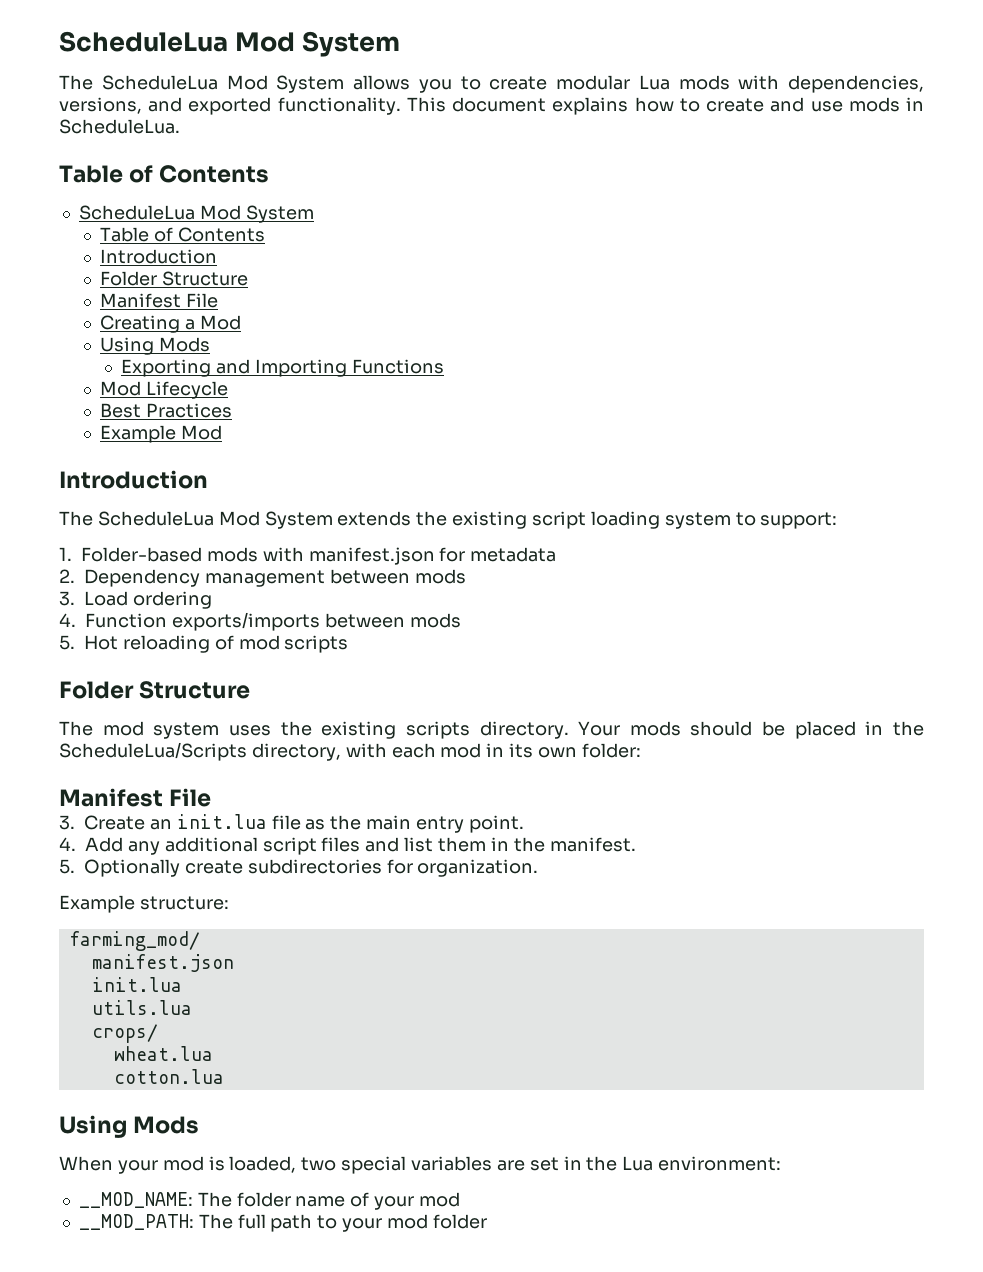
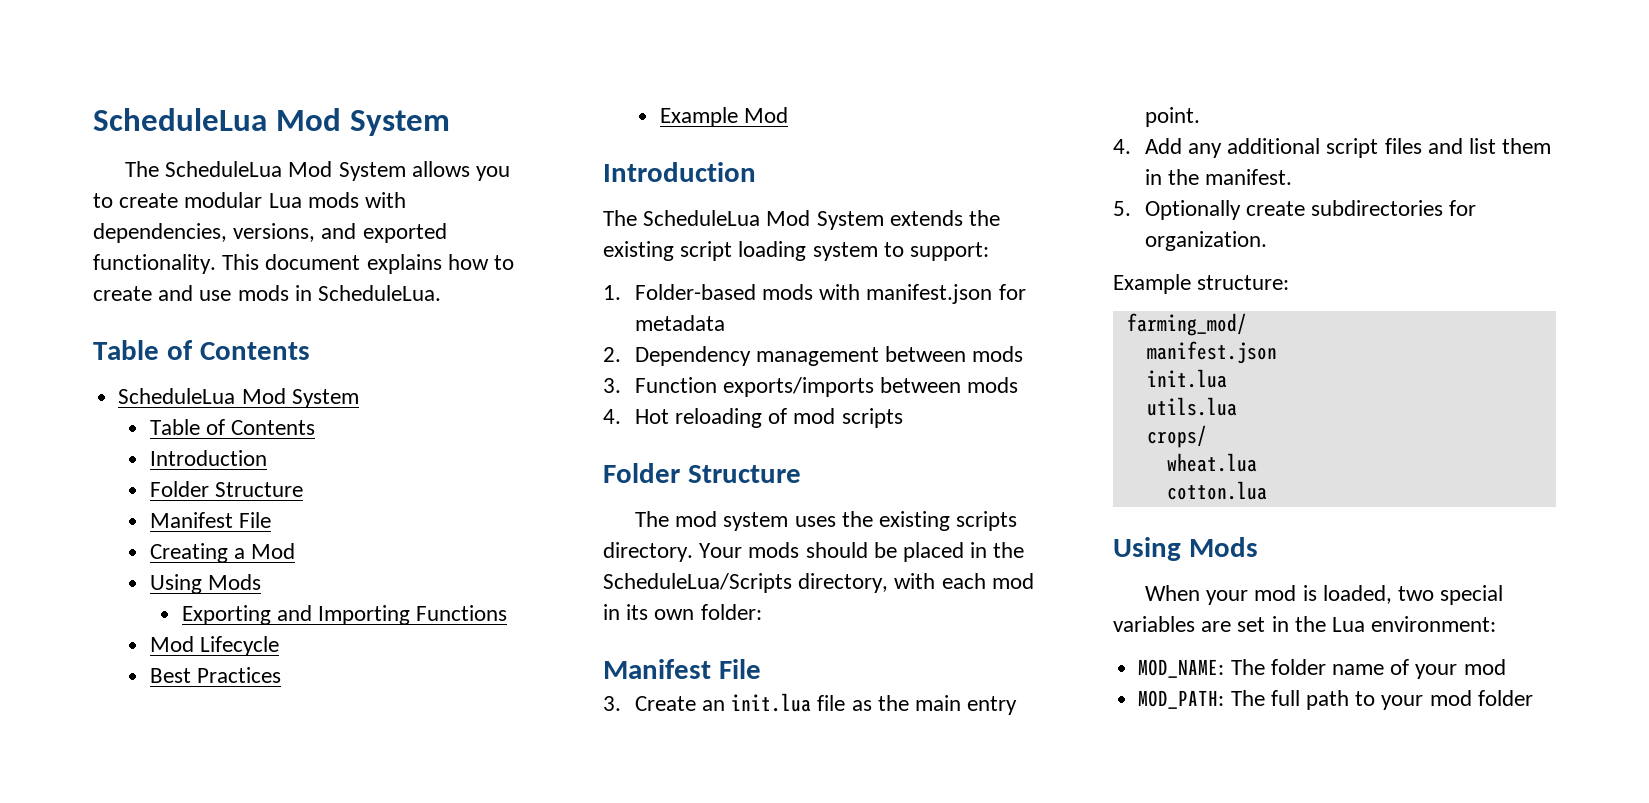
- 3. Load ordering
- 4. Function exports/imports between mods
+ 3. Function exports/imports between mods
- 5. Hot reloading of mod scripts
+ 4. Hot reloading of mod scripts
- __MOD_NAME: The folder name of your mod
+ MOD_NAME: The folder name of your mod
- __MOD_PATH: The full path to your mod folder
+ MOD_PATH: The full path to your mod folder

------------------------------

Leaving the images behind, set down every entry word for word.

**Your response**
- 3. Load ordering
- 4. Function exports/imports between mods
+ 3. Function exports/imports between mods
- 5. Hot reloading of mod scripts
+ 4. Hot reloading of mod scripts
- __MOD_NAME: The folder name of your mod
+ MOD_NAME: The folder name of your mod
- __MOD_PATH: The full path to your mod folder
+ MOD_PATH: The full path to your mod folder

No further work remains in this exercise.